Ela está sendo vigiada, por outras mães, pela sua, pela do companheiro, pelas irmãs, vizinhas, toda a comunidade está a postos para dispor suas expectativas como uma avalanche sobre ela e só cabe a ela aceitar o peso da loucura (e nada de depressão pós-parto).

E é nesse ponto da conversa que chegamos à abominação da paternidade. Homens não devem cuidar de crianças.

Você sobe a viela e alguém te aborda: nossa que bonito, é seu filho? No outro dia, sobe novamente a viela e outra pessoa te aborda: é seu filho? Em outro dia, vai à padaria e lhe perguntam a mesma coisa, qual é? Por que eu estaria às 8h, 9h da manhã, ou indo ao médico ou estando repetidas vezes com a mesma criança?

-Há Dimas não exagera, #leoninodramático meu.

Ah sim ok, vou perguntar pra Simone, minha companheira, quantas vezes desde que ele nasceu perguntaram se o filho era dela. Não, não perguntaram, porque é comum uma mulher ser mãe da criança que porta, é aceitável, é o dever dela, está tudo no lugar certo, mas um homem, com bolsinha da criança, a carregando no colo junto ao corpo, enchendo ela de beijos e carinhos, ele não deveria estar ali, não foi assim que tudo foi pensado.

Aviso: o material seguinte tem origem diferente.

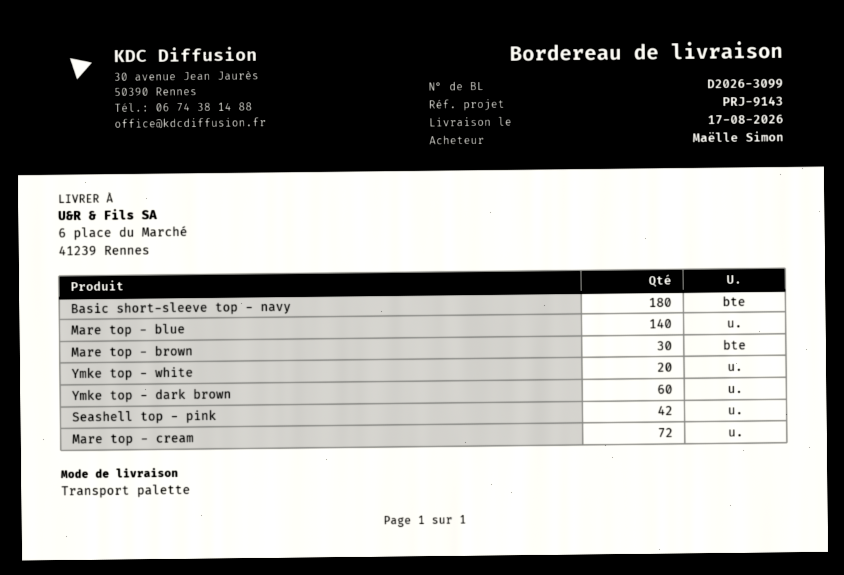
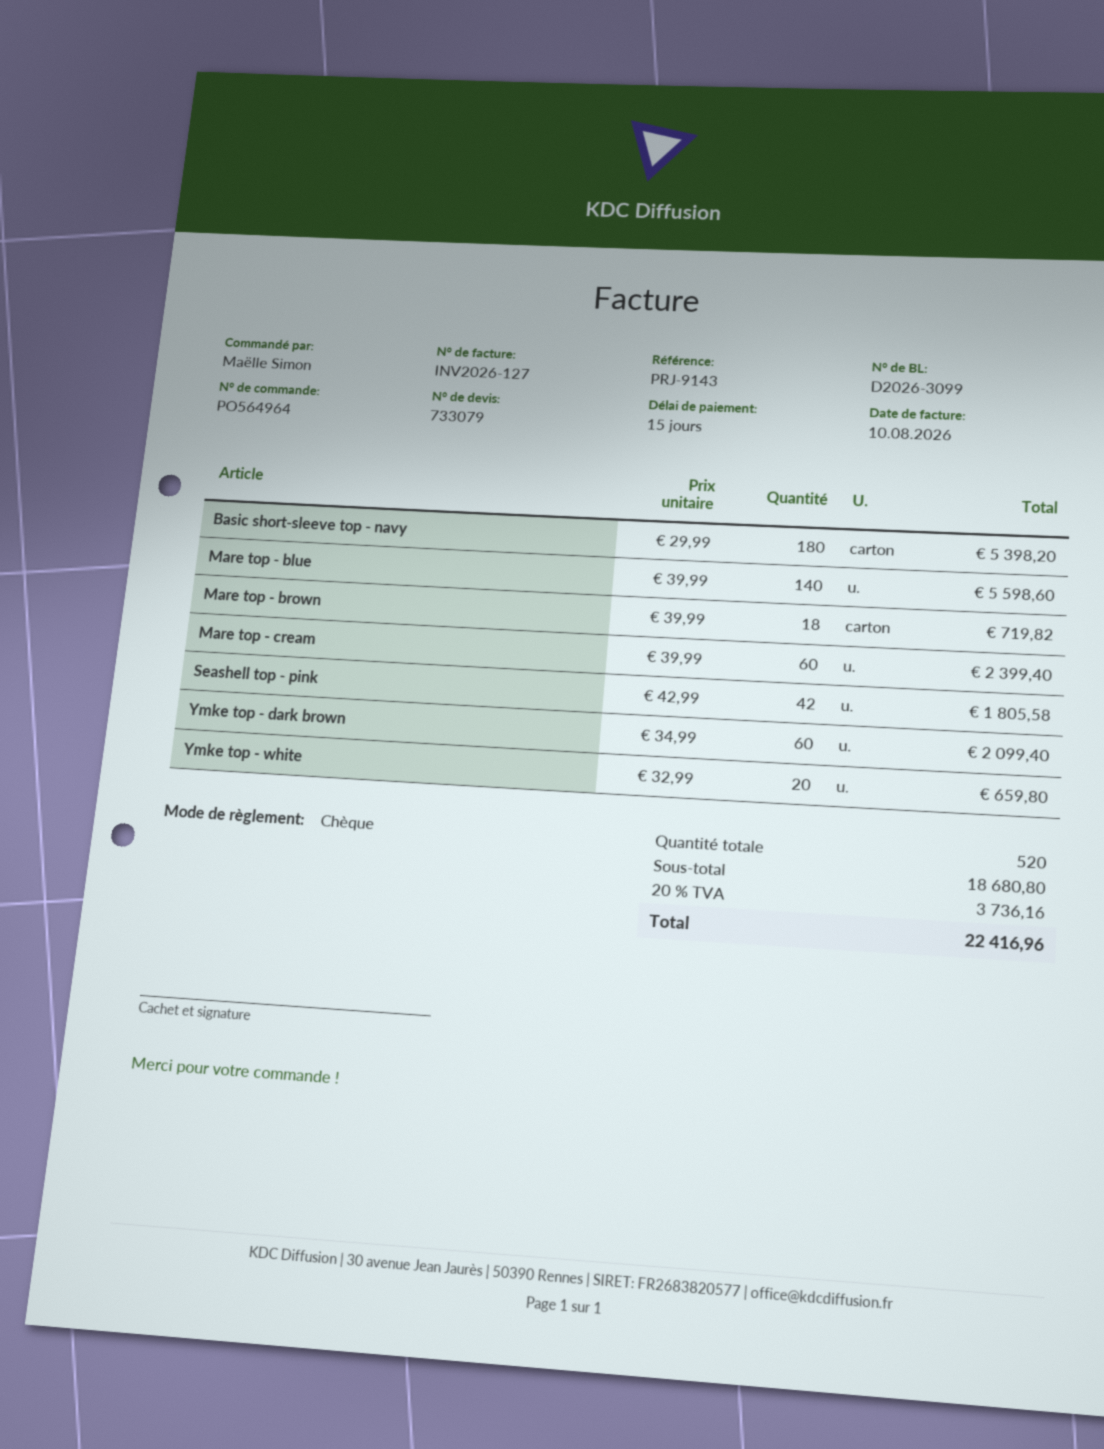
Mare top - brown: 30 -> 18
Mare top - cream: 72 -> 60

Mas não para por ai caros amigos, e alguns de vocês sabem disso né, já devem ter vivenciado a pergunta máxima: onde está a mãe dessa criança (kkkkk nesse momento eu imagino aquelas cenas de anime: onde aparece como que a alma do personagem mostrando o que ele realmente está pensando e sentindo; e vejo a pessoal que me pergunta com aquela expressão maquiavélica, sádica e prazerosa do senhor Burns).

Eu tive uma impressão e uma sensação com estas experiências: a primeira é que eu não tenho obrigação de ser pai, não preciso me preocupar com isso, eu não deveria me ocupar com cuidar de uma criança.

A segunda, essa tenho certeza, mais alojada pelo machismo, foi uma leveza e um prazer, da não responsabilidade, aquela sensação que o privilégio dá, sabe? Aquela em que você pode usufruir o bem estar social que lhe foi construído, lhe dado, imposto e você nem deveria desfazer dele, pois é uma afronta a todo um esforço geracional de garantir que você homem possa desbravar o mundo, viver suas experiências, seu instinto, suas aspirações, pois toda obrigação e responsabilidade recairá sobre a mãe.

Me pareceu que a qualquer momento eu tenho essa escolha bizarra de não ser pai do Malik, de não ter que me preocupar com o tipo de afeto com que afeto ele e como minhas ações e escolhas vão afetá-lo. Todo um sistema muito bem desenhado para que homens não cuidem de crianças.

E tu como tem sido os primeiros meses de paternidade?